Bohn will die Konstruktion des Vampirs vom „Volksglauben“ unterscheiden. Aber was bedeutet dieser Begriff, und wie lassen sich Vorstellungen, die in der Bevölkerung verbreitet sind, fassen? Bohn geht von gelehrten Schriften, ethnographischen Studien, theologischen Abhandlungen, Sagen und Märchen sowie Schilderungen von Vorfällen aus, um auf den Volksglauben zurückzuschließen. Unklar bleibt, warum er im Kapitel über den Volksglauben diesen erst ab dem 18. Jahrhundert thematisiert. Anzuerkennen ist Bohns Verfahren, in knappen Überblicken den jeweiligen historischen Hintergrund in der betreffenden Region nachzuzeichnen. Allerdings bezieht er ihn meist nicht auf die konkreten Umstände seiner Fallgeschichten, sodass es für die Leserinnen und Leser schwierig sein dürfte, sich die Zusammenhänge vorzustellen. Etwas mehr Analyse wäre zu wünschen gewesen, wenn Bohn etwa die Vampirgeschichten in Märchen- und Sagensammlungen als Ausdruck des Volksglaubens übernimmt und sie als „bizarr“ (S. 193, 200), „amüsant“ (S. 193), „skurril“ (S. 195, 205) oder „markant“ (S. 195) bezeichnet und zu ethnographischen Abhandlungen bemerkt, ihnen hafte „etwas Schelmenhaftes an, teilweise sogar eine Prise Sozialkritik“ (S. 195).
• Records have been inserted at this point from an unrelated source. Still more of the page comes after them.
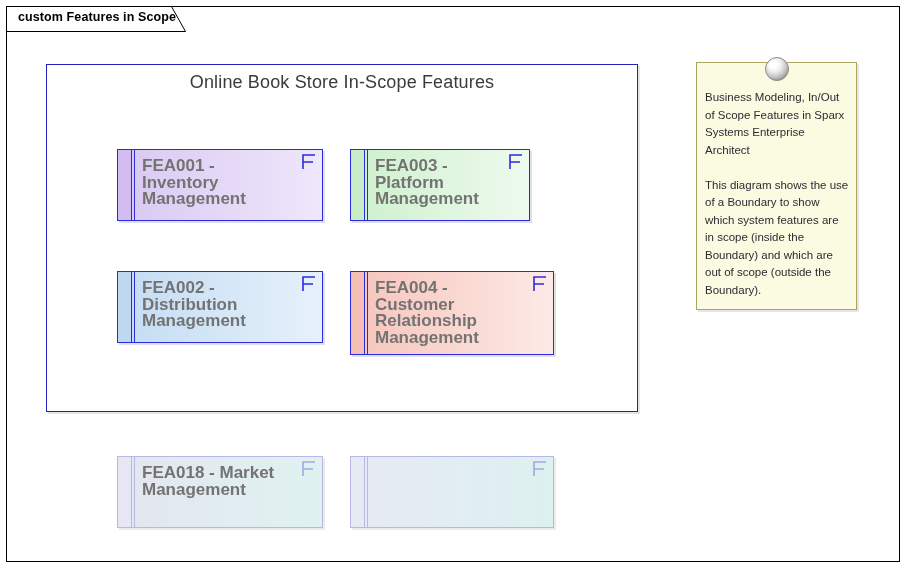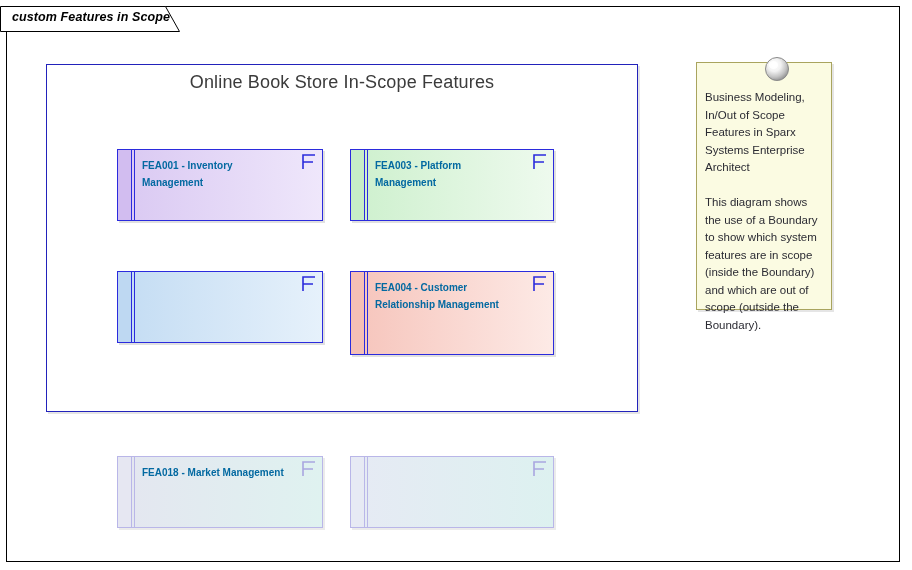--- a/index.html
+++ b/index.html
@@ -24,25 +24,24 @@
     width: 894px;
     height: 556px;
     border: 1px solid #000000;
     box-sizing: border-box;
     background: #ffffff;
   }
 
   
   #diagram-tab {
     position: absolute;
-    left: 0;
+    left: 6px;
     top: 6px;
     height: 25px;
     z-index: 5;
-    font-style: italic;
   }
   #diagram-tab svg {
     display: block;
   }
   #diagram-tab-label {
     position: absolute;
     left: 12px;
     top: 4px;
     font-size: 12.5px;
     font-weight: bold;
@@ -103,23 +102,23 @@
     background: #2b2bdd;
   }
   .feature .rule1 { left: 13px; }
   .feature .rule2 { left: 16px; }
 
   .feature .fname {
     position: absolute;
     left: 24px;
     top: 8px;
     right: 30px;
-    font-size: 10px;
+    font-size: 17px;
     font-weight: bold;
-    color: #0369a1;
+    color: #737373;
     line-height: 16.5px;
   }
   .feature .ficon {
     position: absolute;
     right: 4px;
     top: 2px;
     width: 18px;
     height: 20px;
   }
 
@@ -129,21 +128,21 @@
     box-shadow: 2px 2px 0 rgba(0,0,0,0.08);
   }
   .feature.muted .rule1,
   .feature.muted .rule2 { background: #b9b6e8; }
 
   
   #note {
     position: absolute;
     left: 696px;
     top: 62px;
-    width: 136px;
+    width: 161px;
     height: 248px;
     box-sizing: border-box;
     border: 1px solid #a9a45e;
     background: #fbfbe2;
     box-shadow: 2px 2px 0 rgba(0,0,0,0.10);
   }
   #note-text {
     position: absolute;
     left: 8px;
     top: 26px;
@@ -182,36 +181,37 @@
   <div class="fill" style="background:linear-gradient(to right,#d9c8f2,#efe7fb);"></div>
   <div class="band" style="background:#d2bdf0;"></div>
   <div class="rule1"></div>
   <div class="rule2"></div>
   <div class="fname">FEA001 - Inventory Management</div>
   <svg class="ficon" viewBox="0 0 18 20">
     <path d="M3,17 L3,3 L15,3 M3,10 L13,10" fill="none" stroke="#2b2bdd" stroke-width="1.6"></path>
   </svg>
 </div>
 
-<div class="feature" style="left:350px; top:149px; width:204px; height:72px;">
+<div class="feature" style="left:350px; top:149px; width:180px; height:72px;">
   <div class="fill" style="background:linear-gradient(to right,#cdf0cd,#eefaee);"></div>
   <div class="band" style="background:#c7eec7;"></div>
   <div class="rule1"></div>
   <div class="rule2"></div>
   <div class="fname">FEA003 - Platform Management</div>
   <svg class="ficon" viewBox="0 0 18 20">
     <path d="M3,17 L3,3 L15,3 M3,10 L13,10" fill="none" stroke="#2b2bdd" stroke-width="1.6"></path>
   </svg>
 </div>
 
 <div class="feature" style="left:117px; top:271px; width:206px; height:72px;">
   <div class="fill" style="background:linear-gradient(to right,#c3dcf3,#e6f1fb);"></div>
   <div class="band" style="background:#bed8f2;"></div>
   <div class="rule1"></div>
   <div class="rule2"></div>
+  <div class="fname">FEA002 - Distribution Management</div>
   <svg class="ficon" viewBox="0 0 18 20">
     <path d="M3,17 L3,3 L15,3 M3,10 L13,10" fill="none" stroke="#2b2bdd" stroke-width="1.6"></path>
   </svg>
 </div>
 
 <div class="feature" style="left:350px; top:271px; width:204px; height:84px;">
   <div class="fill" style="background:linear-gradient(to right,#f6c4bb,#fdeae6);"></div>
   <div class="band" style="background:#f5bfb5;"></div>
   <div class="rule1"></div>
   <div class="rule2"></div>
Auch sonst wirkt die Interpretation manchmal verkürzt. Beispielsweise folgert Bohn ohne vertiefende Erläuterungen aus referierten Berichten der Zwischenkriegszeit über griechische Vampire: „Der Vampir steht hier für Multiethnizität und Kulturtransfer. Er fungiert als Modus der Konfliktregulierung.“ (S. 215) Dankenswerterweise widmet Bohn dem „Vampirismus bei den Roma“ (S. 265) längere Ausführungen. Deren Vorstellungen über den „Mulo“ – einen Wiedergänger aus Fleisch und Blut, ohne Blutsaugerei und ohne Knochen – sind noch viel zu wenig bekannt. Bohn beruft sich hauptsächlich auf ältere, nicht unproblematische Forschungen und weist mehrfach auf die marginalisierte Stellung der Roma hin, die sie in Verbindung mit Vampirfällen bringt. Allerdings ist er dabei nicht frei von Klischees, so wenn er schreibt: „Das Henkeramt [an Leichen, die als Vampire verdächtigt wurden] hatten im Dorf lebende Roma zu übernehmen, die als Außenstehende offenbar skrupelloser vorzugehen bereit waren als die Einheimischen.“ (S. 118) Gar nicht verwertet er Studien, die die besondere Beziehung der Roma zu ihren Toten aufzeigen. Stattdessen beschränkt er sich auf die Feststellung, deren „Wiedergängervorstellungen könnten im Wegenetz kulturellen Transfers eine Rolle gespielt haben, die durchaus von Interesse ist“ (S. 271).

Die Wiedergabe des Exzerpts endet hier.